They were waterproof, fleece lined, perfect footwear for a
snowstorm. But Scott hadn't been wearing them yesterday when he and Wes
came home for dinner. Ostensibly, Scott hadn't left the house since
then.

But there were his boots, standing in small puddles of water
formed
on his bedroom floor as the snow melted off them. It had been on the
tip of her tongue to ask him when he had gone out, but she'd stopped
herself.

She'd decided she should be armed with some kind of backup
evidence
before accusing him of sneaking out. The power outage had provided her
with an opportunity to investigate.

However, now that she could confront him with the disabled
alarm
system, she was reluctant—or too cowardly—to do so.
He was certainly
old enough to come and go as he pleased. Wes imposed a curfew on him,
but if Scott wanted to leave the house, there was little Wes could do
to stop him short of physically restraining him.

So why didn't he defy Wes and simply walk out the door? Why
was he
sneaking out? It was symptomatic of other changes in him.

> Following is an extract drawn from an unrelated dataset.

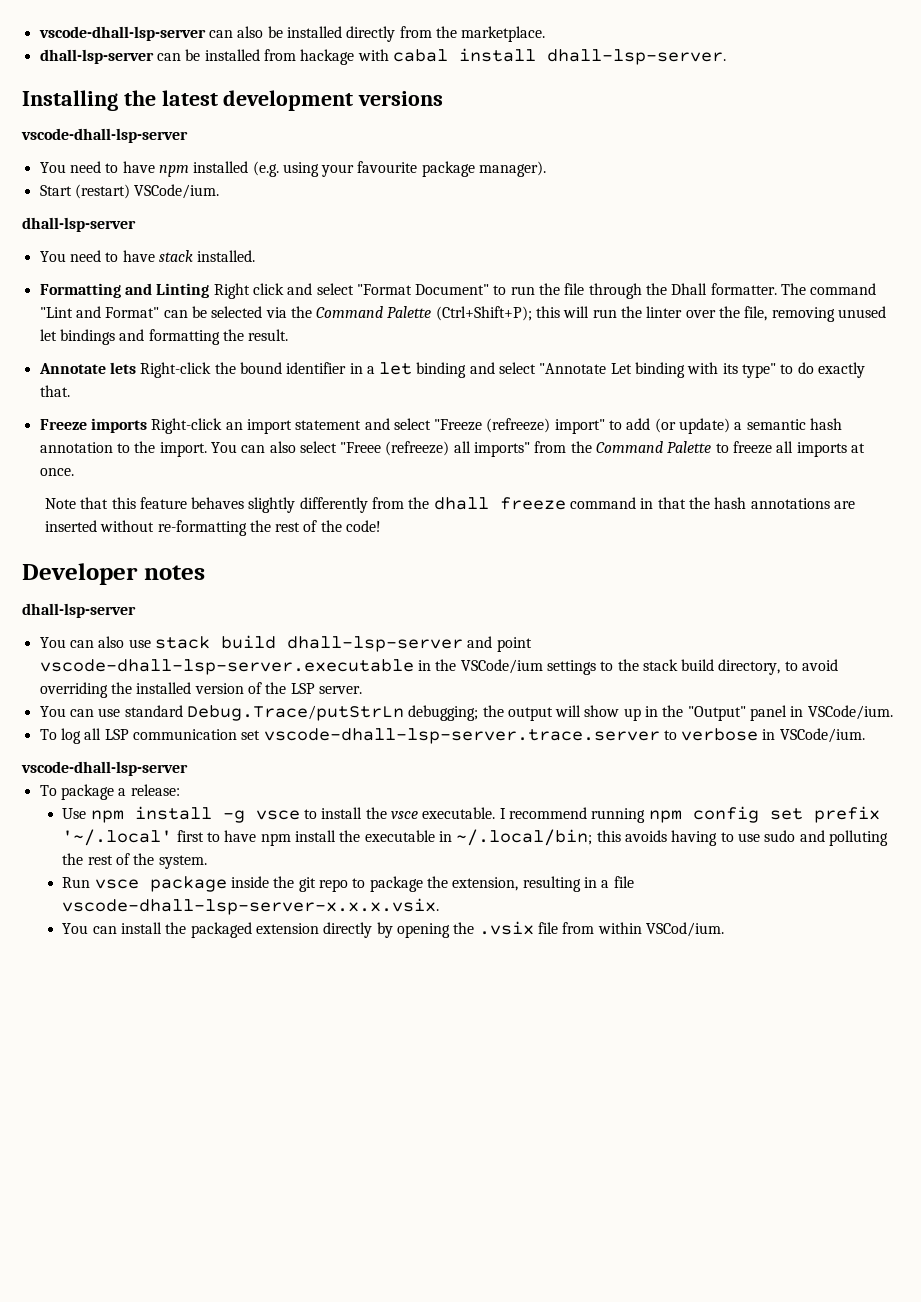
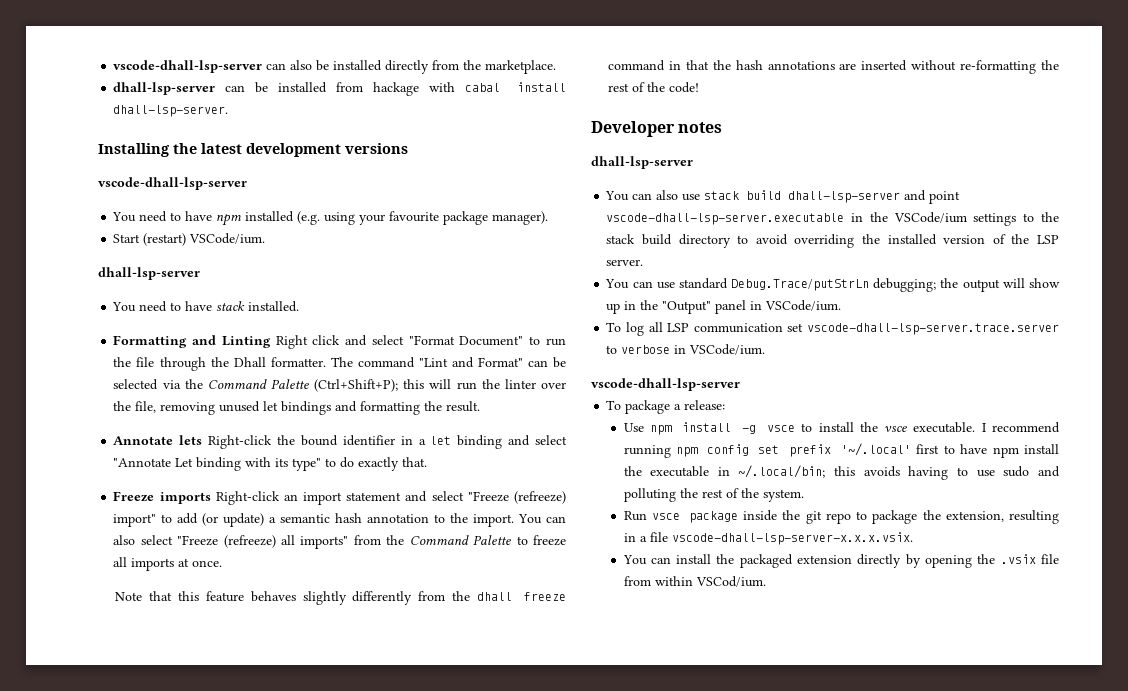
[340,442,382,453] "Freee -> [177,535,219,546] "Freeze
[718,659,781,675] directory, -> [678,234,731,248] directory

Her sweet, considerate, and easygoing Scott had turned sullen,
even
prone to outbursts of temper. He was withdrawn, hostile, and
unpredictable.

Because of the unrelenting pressure Wes placed on him,
performance
anxiety must be partially responsible. But knowing her son as she did,
Dora feared that these personality changes were being caused by
something even more consequential than Wes's badgering. Scott was no
longer himself, and she wanted to know why.

Mentally she traced back over the past year, trying to
determine
when she began noticing these changes.

Last spring.

About the time—

Everything inside Dora went terribly still.

Scott began to change about the time he and Millicent Gunn
stopped
seeing each other.

When the telephone rang, she nearly jumped out of her skin.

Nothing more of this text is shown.